**Exercise directions:**
Search the records below for the word "what". Copy each line where it occurs.

**Data extract:**
===============

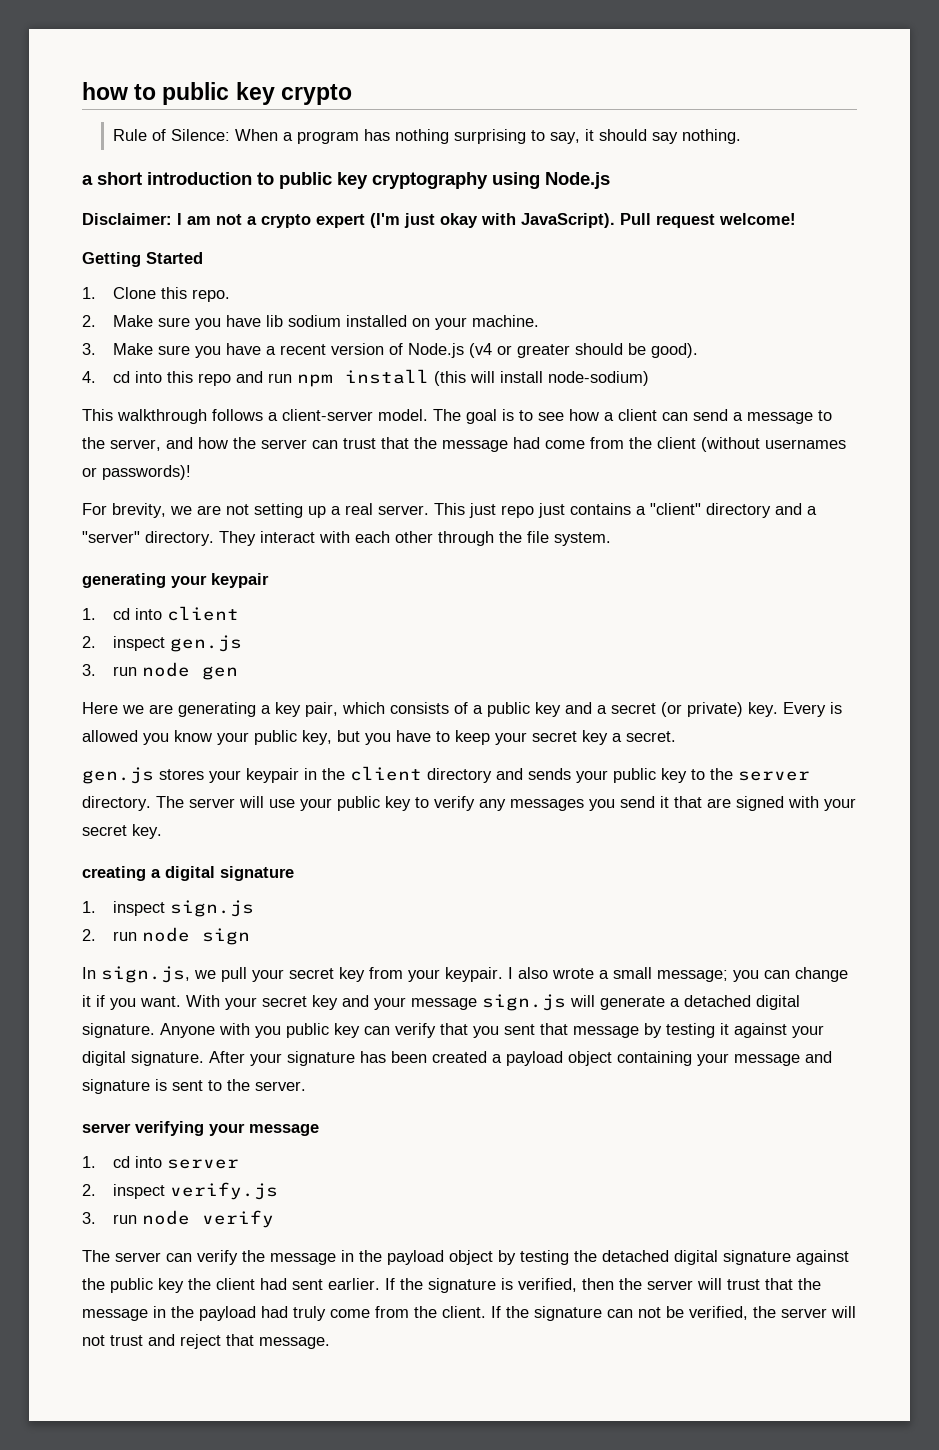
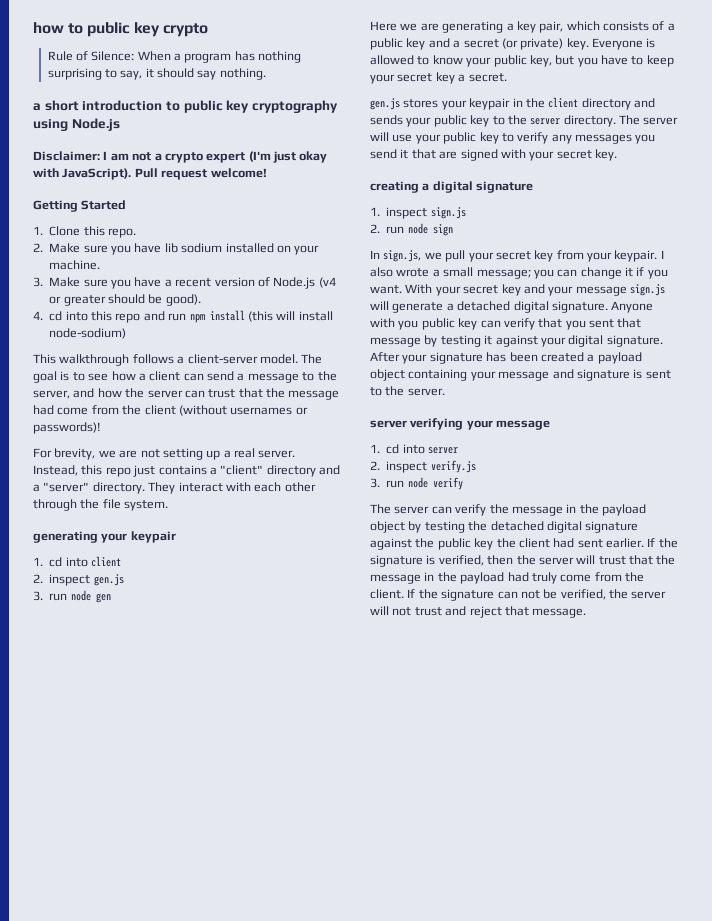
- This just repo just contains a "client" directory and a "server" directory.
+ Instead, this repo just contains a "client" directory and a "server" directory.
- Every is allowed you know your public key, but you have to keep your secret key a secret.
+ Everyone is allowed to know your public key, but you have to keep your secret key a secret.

===============

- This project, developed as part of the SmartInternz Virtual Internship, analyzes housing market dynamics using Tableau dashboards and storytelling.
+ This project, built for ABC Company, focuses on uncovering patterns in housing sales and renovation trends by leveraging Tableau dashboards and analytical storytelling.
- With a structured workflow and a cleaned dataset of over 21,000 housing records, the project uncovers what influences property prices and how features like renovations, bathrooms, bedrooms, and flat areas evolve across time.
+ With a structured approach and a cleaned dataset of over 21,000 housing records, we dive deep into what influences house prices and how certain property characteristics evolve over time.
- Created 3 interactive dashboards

===============

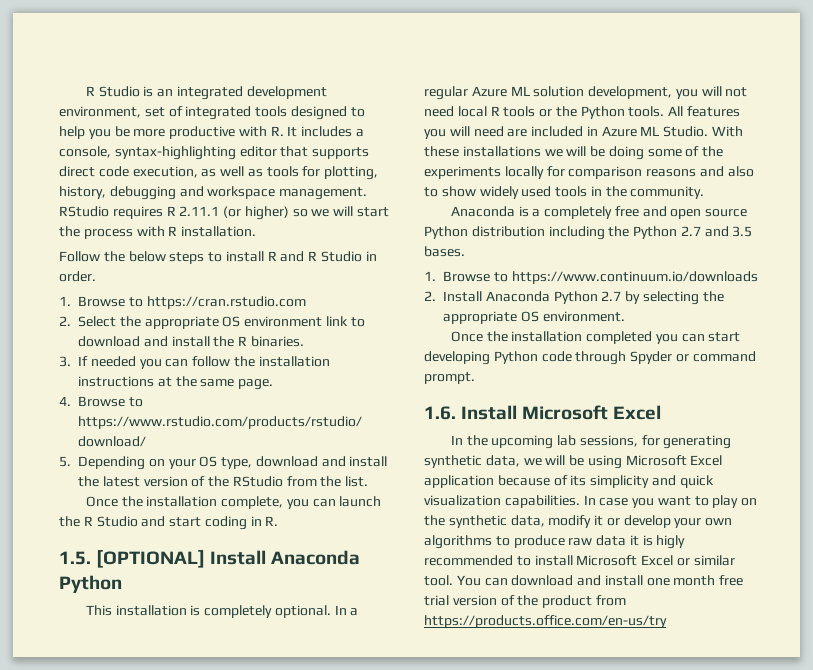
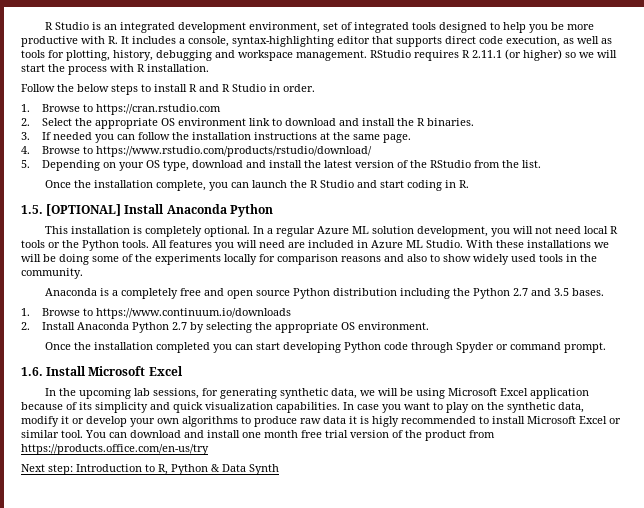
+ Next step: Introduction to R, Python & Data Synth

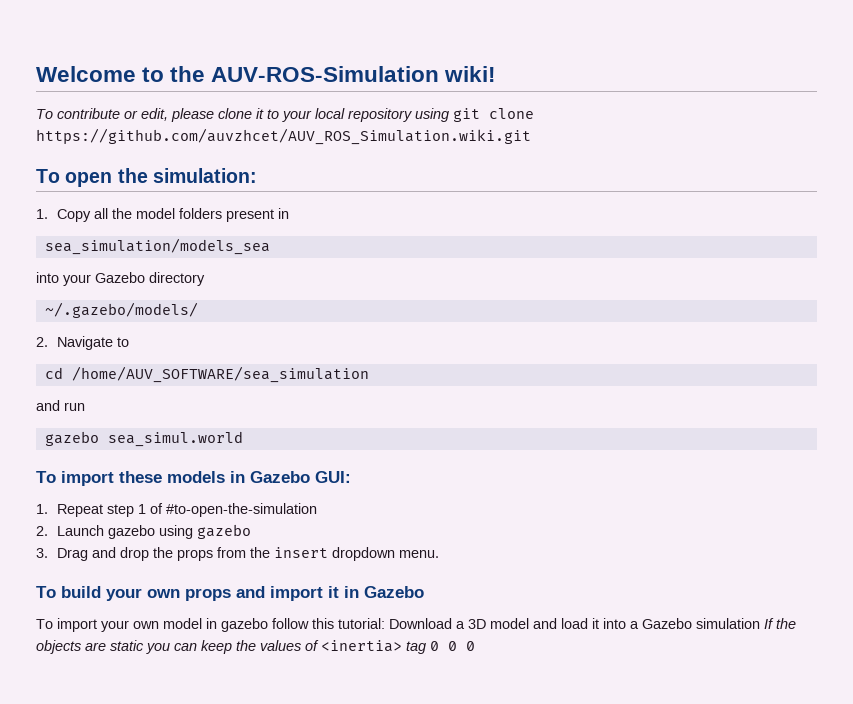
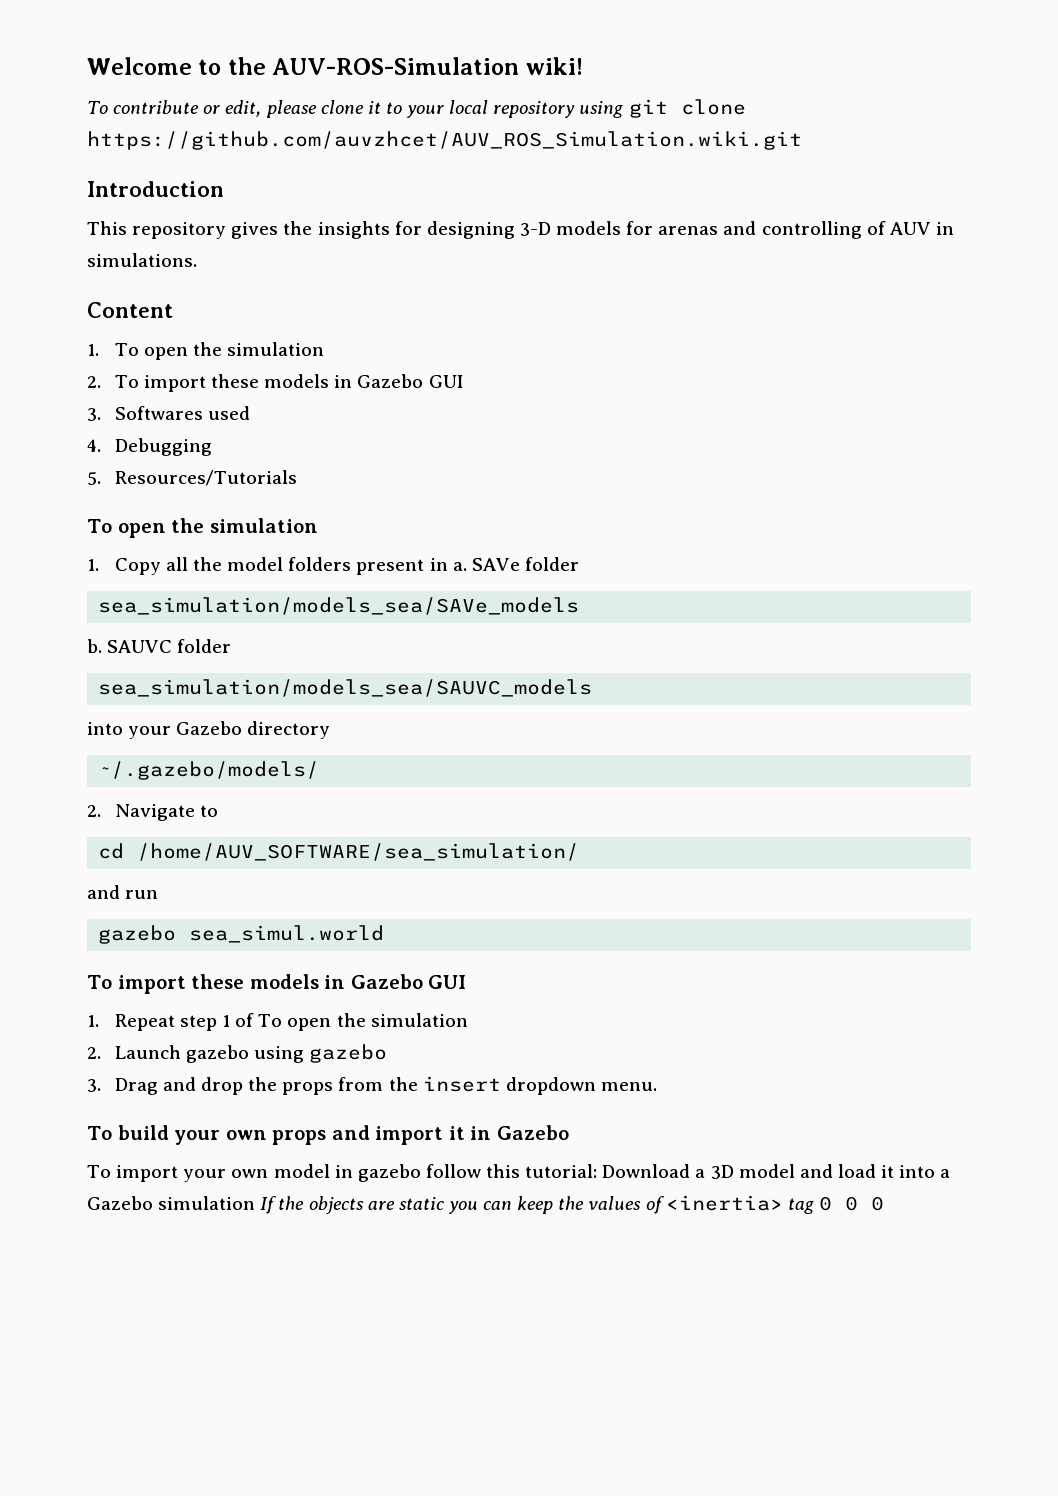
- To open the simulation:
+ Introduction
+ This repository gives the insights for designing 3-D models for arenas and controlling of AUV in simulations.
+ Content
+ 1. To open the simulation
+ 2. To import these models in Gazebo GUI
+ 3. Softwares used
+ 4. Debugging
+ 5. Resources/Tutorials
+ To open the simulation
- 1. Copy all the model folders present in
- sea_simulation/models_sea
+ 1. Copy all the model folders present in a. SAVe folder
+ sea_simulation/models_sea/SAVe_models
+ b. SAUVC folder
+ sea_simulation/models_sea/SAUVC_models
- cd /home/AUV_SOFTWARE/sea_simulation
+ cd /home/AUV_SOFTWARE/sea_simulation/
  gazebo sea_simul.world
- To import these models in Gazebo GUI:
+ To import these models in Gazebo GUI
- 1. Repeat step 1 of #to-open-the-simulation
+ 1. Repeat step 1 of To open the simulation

===============

**Result for this task:**
- With a structured workflow and a cleaned dataset of over 21,000 housing records, the project uncovers what influences property prices and how features like renovations, bathrooms, bedrooms, and flat areas evolve across time.
+ With a structured approach and a cleaned dataset of over 21,000 housing records, we dive deep into what influences house prices and how certain property characteristics evolve over time.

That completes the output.